SU‐E‐J‐66: Improvement in SRS Commission and Patient‐Specific Quality Assurance

Purpose: A linac‐based SRS system with a stereotactic mask was implemented. This work aims at selecting a proper detector for small‐field beam commissions, setting up a specially designed phantom for patient‐specific plan QA, and validating the dosimetric accuracy of SRS plans based on the Varian MLC‐120 and BrainLAB cones.Methods: Four different detectors — diode, micro ion chamber, IBA chamber, and Farmer chamber, were evaluated for small field commissioning. PDD, profile, and output measurements of fields from 5×5mm to 150× 150mm were compared and discussed. A micro‐chamber was selected based on its good spatial resolution (0.016cc sensitive volume) and higher stability and sensitivity (3 and 1.5 times greater, respectively, than a diode). To reduce measurement uncertainties, both PDD and profile scans were iterated (more iterations were used for smaller fields) and summed up using commercial software. The shift of reference‐field readings was within 0.3% during the output measurements. A Lucy phantom was set up in the SRS frame and CT scanned.

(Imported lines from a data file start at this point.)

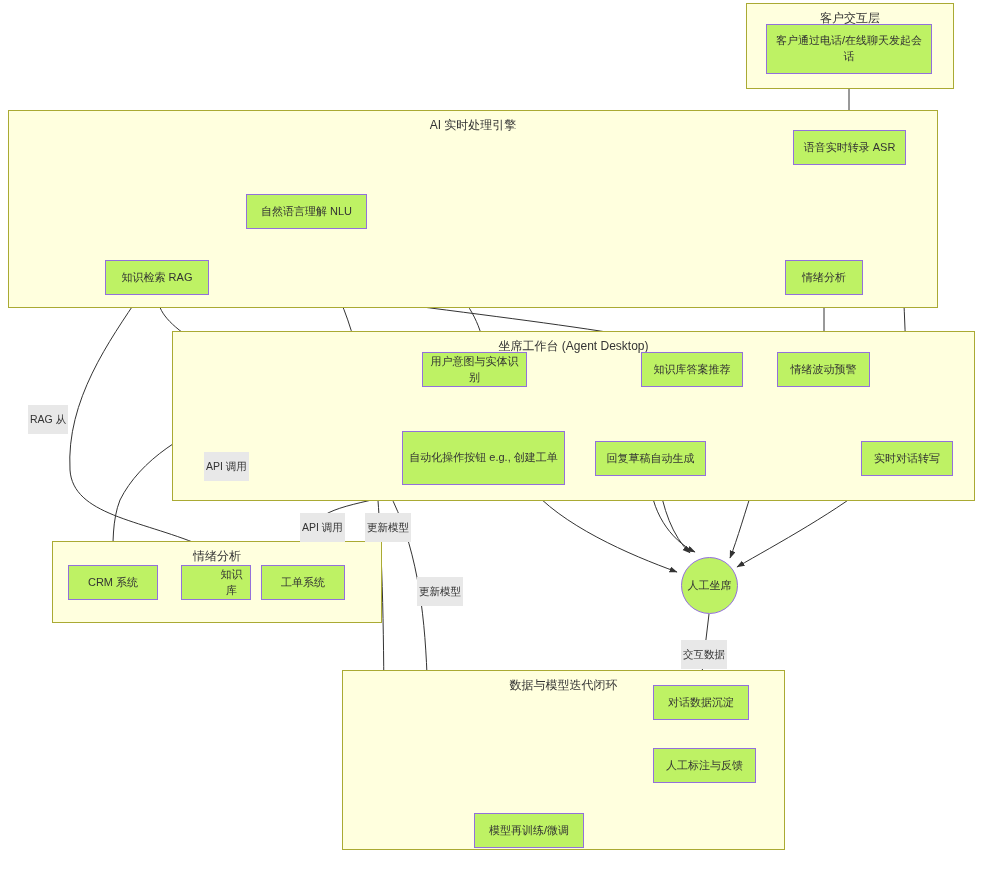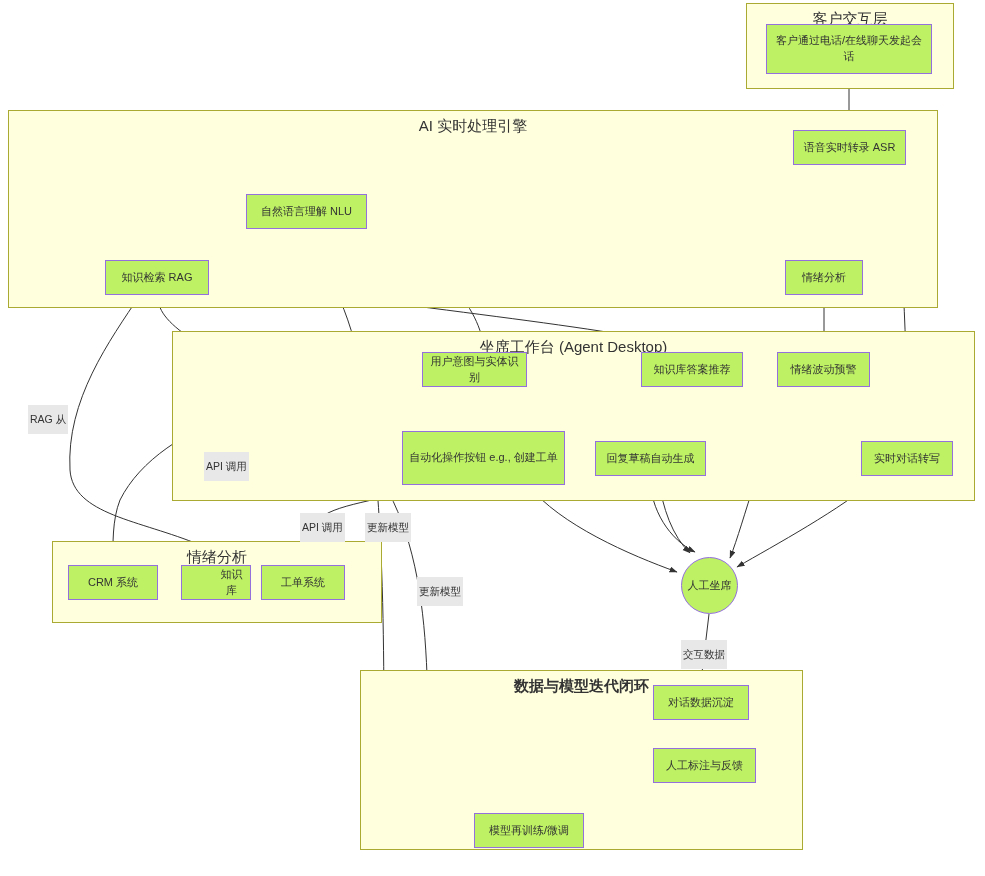--- a/index.html
+++ b/index.html
@@ -15,21 +15,21 @@
   .cluster{
     position:absolute;
     background:#ffffde;
     border:1px solid #aaaa33;
     box-sizing:border-box;
   }
   .cluster-title{
     position:absolute;
     left:0;right:0;top:6px;
     text-align:center;
-    font-size:15px;
+    font-size:12px;
     color:#333333;
     white-space:nowrap;
   }
 
   
   .node{
     position:absolute;
     background:#bef264;
     border:1px solid #9370db;
     box-sizing:border-box;
@@ -131,21 +131,21 @@
   </div>
 
   <div class="cluster" style="left:172px;top:331px;width:803px;height:170px;">
     <div class="cluster-title">坐席工作台 (Agent Desktop)</div>
   </div>
 
   <div class="cluster" style="left:52px;top:541px;width:330px;height:82px;">
     <div class="cluster-title">情绪分析</div>
   </div>
 
-  <div class="cluster" style="left:360px;top:670px;width:443px;height:180px;font-weight:bold;">
+  <div class="cluster" style="left:342px;top:670px;width:443px;height:180px;">
     <div class="cluster-title">数据与模型迭代闭环</div>
   </div>
 
   <div class="node" style="left:766px;top:24px;width:166px;height:50px;">
     <span>客户通过电话/在线聊天发起会话</span>
   </div>
 
   <div class="node" style="left:246px;top:194px;width:121px;height:35px;">
     <span>自然语言理解 NLU</span>
   </div>

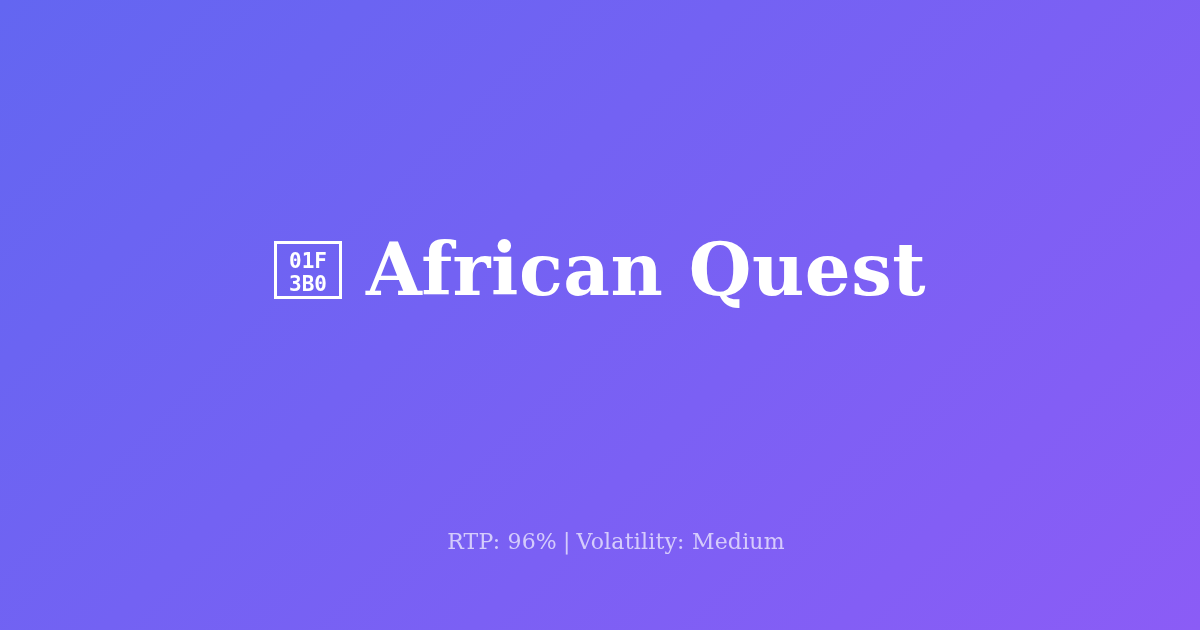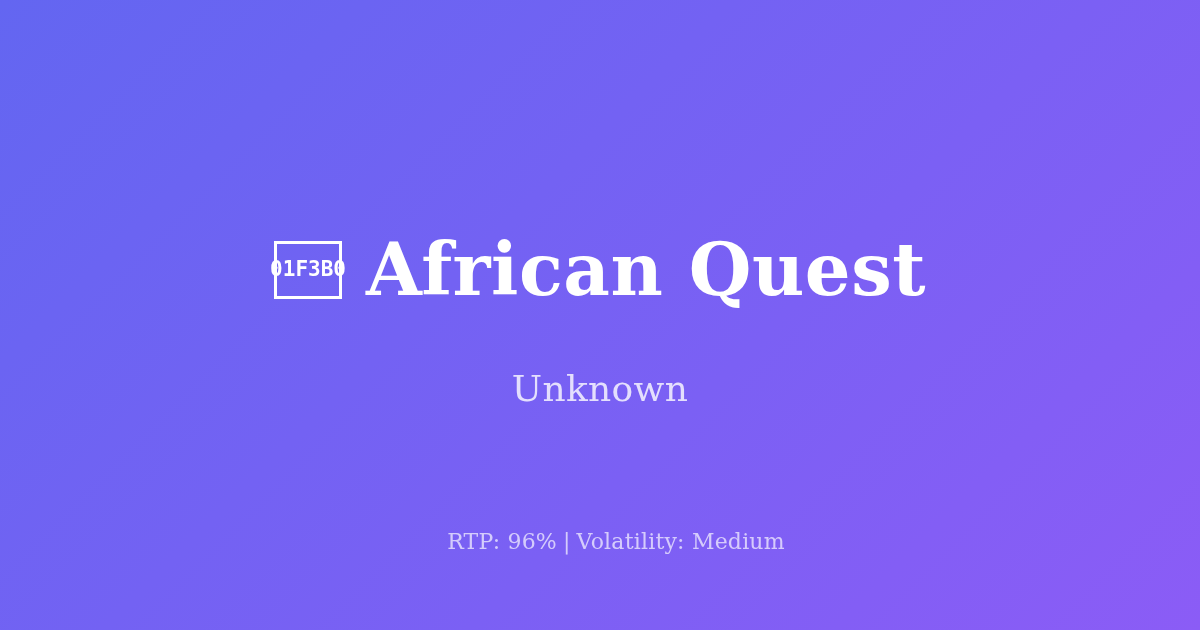--- a/index.html
+++ b/index.html
@@ -37,23 +37,23 @@
     display: flex;
     align-items: center;
     justify-content: center;
     gap: 24px;
     padding: 0 40px;
     box-sizing: border-box;
   }
 
   #game-icon {
     display: inline-flex;
-    flex-direction: row;
+    flex-direction: column;
     align-items: center;
-    justify-content: center;
+    justify-content: flex-end;
     width: 68px;
     height: 58px;
     box-sizing: border-box;
     border: 3px solid #ffffff;
     color: #ffffff;
     font-family: "DejaVu Sans Mono", "Liberation Mono", monospace;
     font-size: 21px;
     font-weight: 700;
     line-height: 23px;
     letter-spacing: 0px;
@@ -125,19 +125,18 @@
 
     <span id="game-icon">
       <span class="cp-row">01F</span>
       <span class="cp-row">3B0</span>
     </span>
 
     <h1 id="game-title">African Quest</h1>
 
   </div>
 
-  <p id="game-provider">Unknown</p>
 
   <p id="game-stats">
     <span>RTP: 96%</span><span class="stat-sep">|</span><span>Volatility: Medium</span>
   </p>
 
 </div>
 
 </body></html>

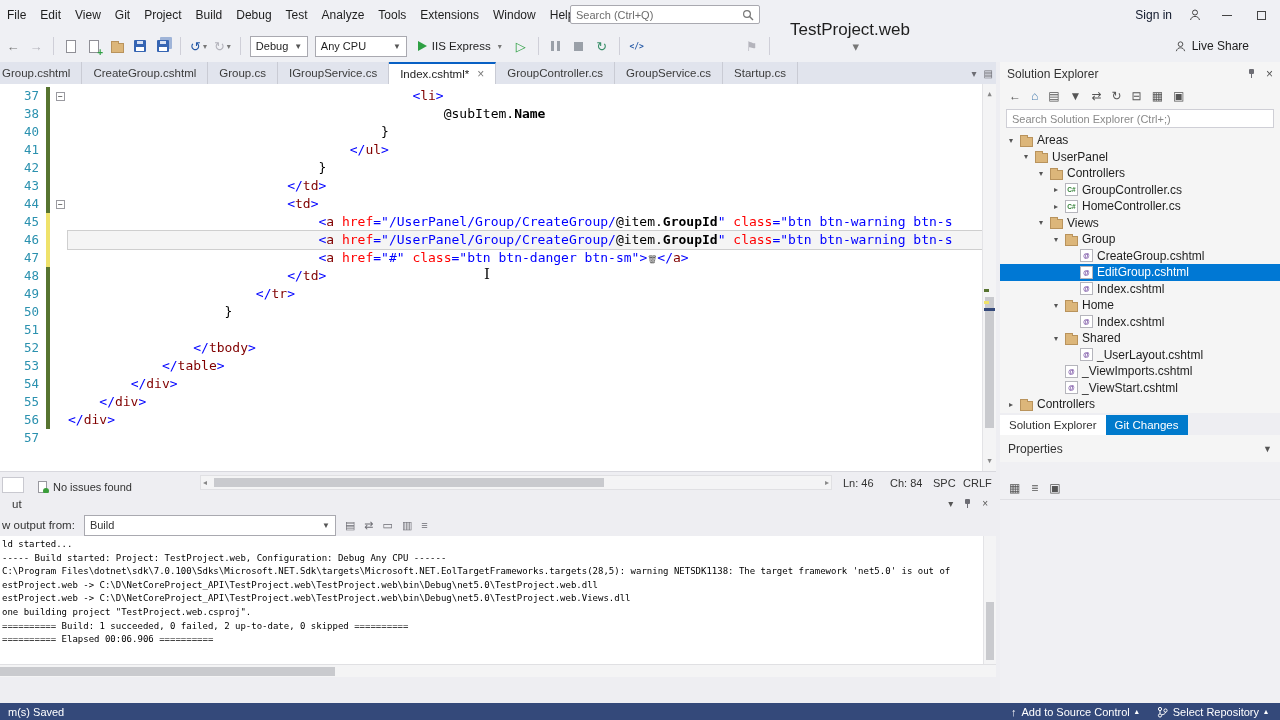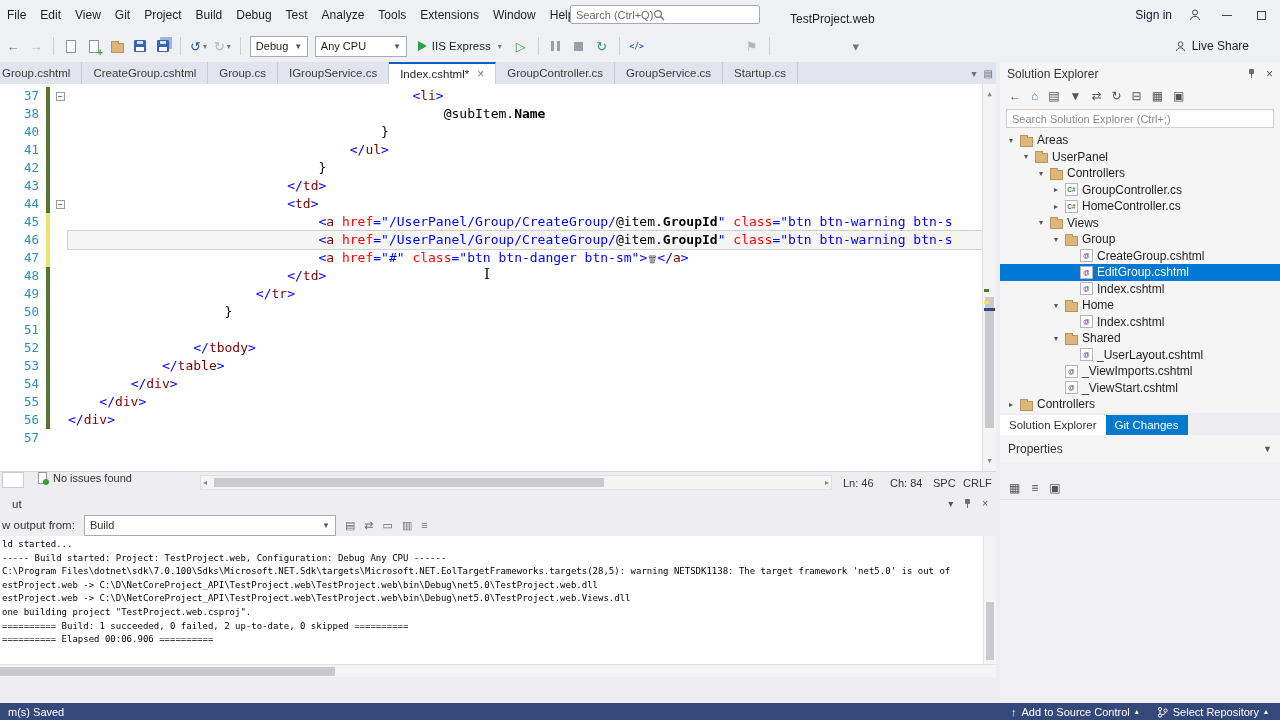--- a/index.html
+++ b/index.html
@@ -3,22 +3,22 @@
 <meta charset="utf-8">
 <style>
   *{box-sizing:border-box;margin:0;padding:0}
   html,body{width:1280px;height:720px;overflow:hidden}
   body{font-family:"Liberation Sans",sans-serif;font-size:12px;color:#1e1e1e;background:#eeeef2;position:relative}
 
   
   .titlebar{height:30px;display:flex;align-items:center;position:relative;background:#eff0f4}
   #menu-items{display:flex;align-items:center}
   .menu-item{padding:4px 7px;font-size:12px;color:#1e1e1e;cursor:default}
-  .search-box{position:absolute;left:570px;top:5px;width:190px;height:19px;background:#fff;border:1px solid #a9a9b0;border-radius:2px;display:flex;align-items:center;padding:0 5px;color:#6d6d6d;font-size:11px}
-  .win-title{position:absolute;left:790px;top:12px;font-size:12px}
+  .search-box{position:absolute;left:570px;top:5px;width:190px;height:19px;background:#fff;border:1px solid #a9a9b0;border-radius:2px;display:flex;align-items:center;justify-content:space-between;padding:0 5px;color:#6d6d6d;font-size:11px}
+  .win-title{position:absolute;left:790px;top:20px;font-size:17px}
   .title-right{position:absolute;right:10px;top:0;height:30px;display:flex;align-items:center;gap:16px}
   .signin{font-size:12px;color:#0f172a}
   .win-btn{display:flex;align-items:center;justify-content:center;width:18px;height:18px}
   .i-min{width:10px;height:1px;background:#444}
   .i-restore{width:9px;height:9px;border:1px solid #444;background:transparent}
 
   
   .toolbar{height:32px;display:flex;align-items:center;gap:7px;padding:0 5px;background:#eff0f4}
   .tb{display:flex;align-items:center;justify-content:center;min-width:16px;height:20px;font-size:13px}
   .tb-sep{width:1px;height:18px;background:#cfcfd8;margin:0 2px}
@@ -70,21 +70,21 @@
   .code{flex:1;white-space:pre}
   .code-line.current .code{outline:1px solid #cfcfcf;background:#f5f5f5}
   .tk-d{color:#0000ff}.tk-tag{color:#800000}.tk-attr{color:#ff0000}.tk-str{color:#0000ff}
   .tk-prop{color:#000;font-weight:bold}.tk-pl{color:#000}.tk-sm{color:#555;font-size:8px}
   .ed-scroll{position:absolute;right:0;top:0;bottom:0;width:14px;background:#f4f4f5;border-left:1px solid #e3e3e6}
   .ed-scroll .arr{position:absolute;left:0;width:13px;text-align:center;font-size:7px;color:#888}
   .ed-thumb{position:absolute;left:2px;right:2px;top:55%;height:34%;background:#c9cace}
   .ed-mark{position:absolute;left:1px;width:5px;height:3px}
 
   
-  .editor-status{height:22px;background:#eeeef2;display:flex;align-items:flex-start;border-top:1px solid #d8d8de;font-size:11px;color:#333;position:relative;flex:none}
+  .editor-status{height:22px;background:#eeeef2;display:flex;align-items:flex-end;border-top:1px solid #d8d8de;font-size:11px;color:#333;position:relative;flex:none}
   .mini-box{width:22px;height:16px;background:#fff;border:1px solid #c9c9d0;margin-left:2px}
   .health{margin-left:14px;display:flex;gap:6px;align-items:center}
   .hicon{width:9px;height:12px;border:1px solid #98989f;background:#fff;position:relative}
   .hicon:after{content:'';position:absolute;right:-3px;bottom:-2px;width:6px;height:6px;border-radius:50%;background:#3a9e3a}
   .h-scroll{position:absolute;left:200px;width:632px;top:3px;height:15px;background:#f4f4f5;border:1px solid #e0e0e3;display:flex;align-items:center;color:#888;font-size:8px}
   .h-thumb{margin-left:5px;width:390px;height:9px;background:#c9cace}
   .h-scroll .ar{padding:0 2px}
   .pos{position:absolute;top:5px}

Treatment plans were mapped to the CT image and measured with a calibrated micro‐chamber. The implemented SRS system was validated by comparing the planned and measured doses for targets with different volumes and shapes.Results: For a typical SRS target (1.26cc), the dose differences were 0.71% for a dynamic arc/MLC plan and 0.75% for an arc plan using a 20mm cone. For a small and spherical target (0.50cc), the differences were 2.13% for a dynamic arc/MLC plan and 0.17% for an arc plan using a 15mm cone. For a very small and irregular target (0.35cc), the differences were 2.60% for a dynamic arc/MLC plan and 4.72% for an arc plan using a 10mm cone Conclusions: Considering its dosimetric accuracy for different targets and the availability of a safety‐interlock, MLC based SRS treatment is highly recommended.